Karim Baouz, un journaliste issu des mêmes cités que Saïd Kouachi a confié dans un livre qu’en 2005, il a rencontré cet homme qui a mené l’attentat contre Charlie Hebdo. Le journaliste ne s’en doutait aucunement alors qu’il enquêtait sur la filière djihadiste en France.
"En 2005, je rencontre Saïd Kouachi : je suis loin de m’imaginer que, 10 ans plus tard...", confie Karim Baouz dans un entretien exclusif pour Metronews. Il y a dix ans, pour "Pièces à conviction", Magali Serre et Karim Baouz ont réalisé un reportage sur un groupe de jeunes. Ils avaient 20 ans, ils fréquentaient la même mosquée et voulaient partir combattre en Irak. Ils étaient qualifiés alors d’apprentis djihadistes. En effet, Les massacres du vendredi 13 novembre, les tueries de Charlie Hebdo et de l’Hyper Cacher, les assassinats de Mohammed Merah… Le point commun de ces actes terroristes, c’est qu’ils ont été commis par de jeunes Français devenus des tueurs fanatiques.
Parmi ces jeunes, Chérif Kouachi et son frère Saïd, les deux hommes qui ont assassiné 12 personnes et en ont blessé 11 autres à Charlie Hebdo en janvier 2015. Ils étaient parisiens et ont grandi aux Buttes-Chaumont, dans le 19e arrondissement. Après la diffusion de l’enquête, Karim Baouz a continué à travailler sur ce sujet, "à mettre en lumière ces territoires oubliés de la République" d’où viennent les frères Kouachi et non "à justifier les crimes abominables".
Dans son livre, il décrit une "réalité inquiétante aux portes de Paris". "Cela fait plus de trente ans que ça dure", explique-t-il. "Au départ, ce n’étaient que quelques voitures qui brûlaient et des jeunes qui foutaient la merde dans leur quartier. Aujourd’hui, certains prennent des kalachnikovs et montent à Paris. Il y a une crise identitaire profonde chez certains jeunes qui ne se sentent ni Français, ni étrangers. Dans leur pays d’origine, ce sont des immigrés et en France, on les appelle pudiquement ’les minorités visibles’", souligne le journaliste. Pour autant, il relativise en affirmant que le "malaise identitaire" ne veut pas dire que "tous les jeunes issus de banlieues vont finir terroristes mais on se rend vite compte que les djihadistes viennent de ces territoires délaissés".

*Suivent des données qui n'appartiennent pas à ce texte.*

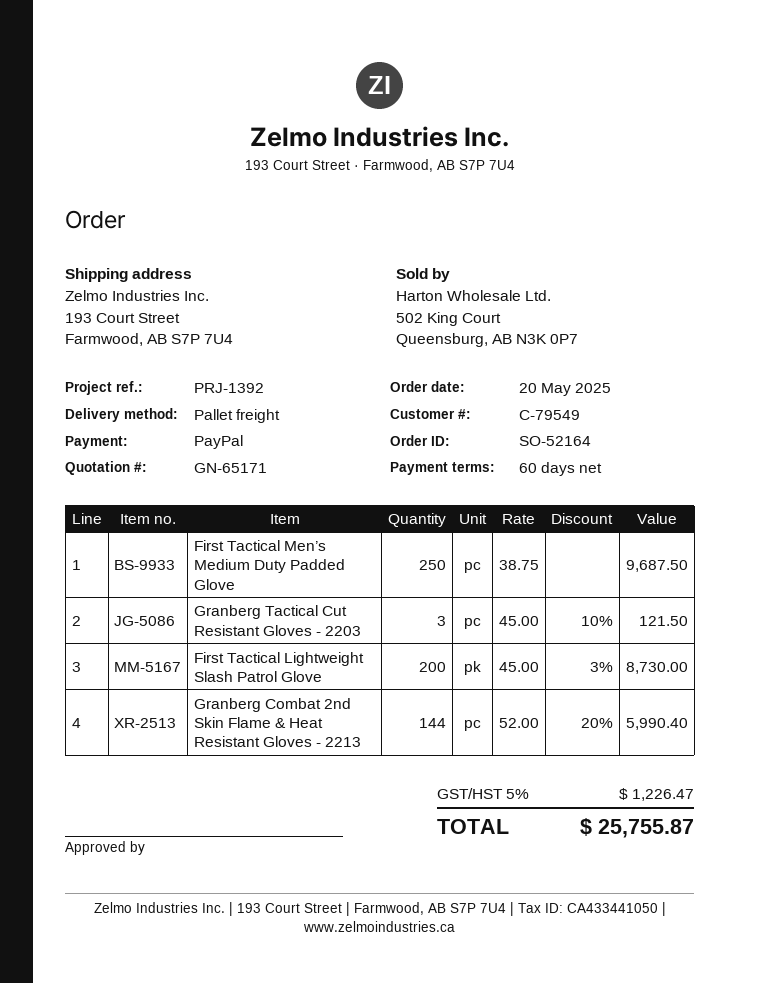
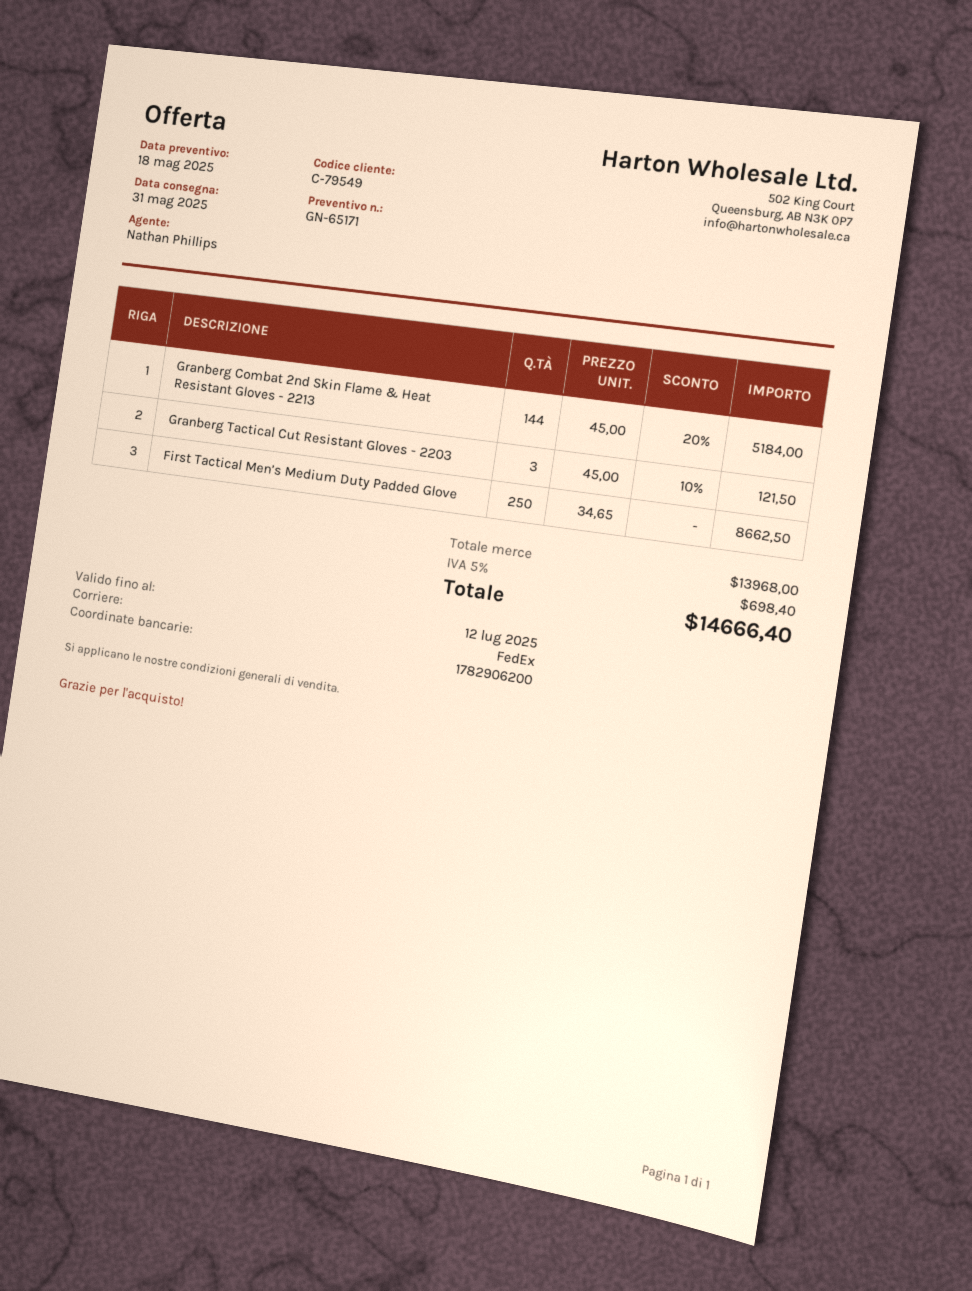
shipping method: pallet freight -> FedEx
First Tactical Men’s Medium Duty Padded Glove: 250 x 38.75 = 9687.50 -> 250 x 34.65 = 8662.50
First Tactical Lightweight Slash Patrol Glove: 200 x 45.00 - 3% = 8730.00 -> none
Granberg Combat 2nd Skin Flame & Heat Resistant Gloves - 2213: 144 x 52.00 - 20% = 5990.40 -> 144 x 45.00 - 20% = 5184.00
tax: 5% = 1226.47 -> 5% = 698.40
total: 25755.87 -> 14666.40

Karim Baouz évoque à ce titre Saïd Kouachi. "Lorsque je croise leur route, les frères Kouachi sont des jeunes ordinaires comme il en existe des dizaines en banlieue parisienne. Passionnés par le foot, ils vivent la galère des petits boulots et commettent de petits larcins pour améliorer le quotidien", confie-t-il. Lors de l’enquête réalisée en 2005, il évoque pourtant un garçon méfiant, qui voit des "espions" partout mais qui, une fois en confiance, révèle sa "gentillesse". "Cela peut paraître paradoxal mais c’est un garçon extrêmement gentil et doux", explique-t-il. "Je suis loin de m’imaginer que dix ans plus tard, il va abattre de sang-froid plusieurs personnes", précise le journaliste.
Il explique alors que les frères Kouachi font partie de la "filière des Buttes-Chaumont", une filière de volontaires pour le djihad en Irak. "A la base, c’est une bande de copains qui ont grandi dans le même quartier, gangréné par le trafic et la drogue. Une bande désabusée qui n’attend plus rien de la France et de ses institutions. A l’époque, c’est la "mode" du ’hijra’, à savoir des musulmans qui partent vivre dans un pays musulman. L’engagement en Irak commence. Outre les frères Kouachi, on retrouve Peter Chérif, Rédouane el-Hakim, Mohamed el-Ayouni, Boubaker el-Hakim... Ils vont en quelque sorte devenir les "pionniers" du djihad français, made in Paris. Boubaker el-Hakim sera le premier à partir et il devient une légende, le Mesrine du djihad", affirme le journaliste.
Il conclut en expliquant qu’un fossé le séparait de ces jeunes et que la société "a raté quelque chose" en les mettant à l’écart.